Q: I am female and I will be 66 in a few weeks. My savings of $9,000 were used to pay for my husband’s funeral expenses. I need urgent dental, optical treatment and since I haven’t been able to save it I have not been able to get this medical treatment for three years. I currently have a super fund, and I’m afraid that by the time I retire in five years that my health will be too poor to enjoy the super money. If I sacrifice an extra one hundred dollars a week into my current super fund, until my retirement, in five years, would I be able to withdraw $8,900 from my current super (this is what my expenses will be) now.

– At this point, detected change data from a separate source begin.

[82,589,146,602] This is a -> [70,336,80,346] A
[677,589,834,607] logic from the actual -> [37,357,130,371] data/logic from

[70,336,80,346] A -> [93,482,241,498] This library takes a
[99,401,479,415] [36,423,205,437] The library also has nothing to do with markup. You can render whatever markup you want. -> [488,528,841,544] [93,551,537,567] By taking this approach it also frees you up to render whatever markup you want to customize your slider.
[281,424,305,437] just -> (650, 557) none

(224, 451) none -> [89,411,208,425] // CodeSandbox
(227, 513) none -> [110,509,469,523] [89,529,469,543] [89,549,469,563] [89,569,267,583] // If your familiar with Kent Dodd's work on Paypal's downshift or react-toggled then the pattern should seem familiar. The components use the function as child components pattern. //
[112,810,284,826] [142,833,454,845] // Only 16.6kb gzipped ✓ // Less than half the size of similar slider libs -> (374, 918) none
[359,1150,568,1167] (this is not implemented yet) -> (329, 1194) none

I am very sorry to read about your husband and your current circumstances. Anyone aged 65 or over can access super benefits without retiring or satisfying any other special condition of release. Turning 65 is a condition of release. Unless you’re in a public sector fund, such benefits will be tax-free. I explain the conditions of release in the SuperGuide article Accessing super early: 14 legal ways to withdraw your super benefits.
For a fund member to access super benefits on the basis of turning 65, a super fund simply needs evidence that you have reached age 65 or over, and you must complete a couple of forms. You need to contact your super fund for the appropriate forms and to check the process involved for accessing your super money. Check with your fund about any costs involved in withdrawing the amounts.

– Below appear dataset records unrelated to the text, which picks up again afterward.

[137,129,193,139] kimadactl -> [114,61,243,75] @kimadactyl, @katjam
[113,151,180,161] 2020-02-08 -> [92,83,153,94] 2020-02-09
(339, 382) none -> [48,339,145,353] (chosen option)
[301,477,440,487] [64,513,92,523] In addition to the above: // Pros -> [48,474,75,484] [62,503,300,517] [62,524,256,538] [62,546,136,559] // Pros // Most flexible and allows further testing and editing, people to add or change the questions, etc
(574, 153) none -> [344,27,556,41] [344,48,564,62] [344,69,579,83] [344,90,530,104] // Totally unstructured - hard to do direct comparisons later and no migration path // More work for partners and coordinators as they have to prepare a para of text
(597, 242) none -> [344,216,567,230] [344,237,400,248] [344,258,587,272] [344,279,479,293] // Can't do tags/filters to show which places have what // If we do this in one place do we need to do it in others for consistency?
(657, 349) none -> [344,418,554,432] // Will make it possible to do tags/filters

Note: I’m not aware of your late husband’s superannuation entitlements but if he was a fund member of an Australian superannuation fund, he may have had life insurance cover. You will need to contact your late husband’s super fund for more information.
For more information on accessing super benefits…
For more information on accessing super benefits, see the following SuperGuide articles:
- Accessing super early: 14 legal ways to withdraw your super benefits
- Accessing super: What is my preservation age?
- I’m 60. Why can’t I access my super benefits?
- Does changing to part-time at 60 years, count as ‘retiring’?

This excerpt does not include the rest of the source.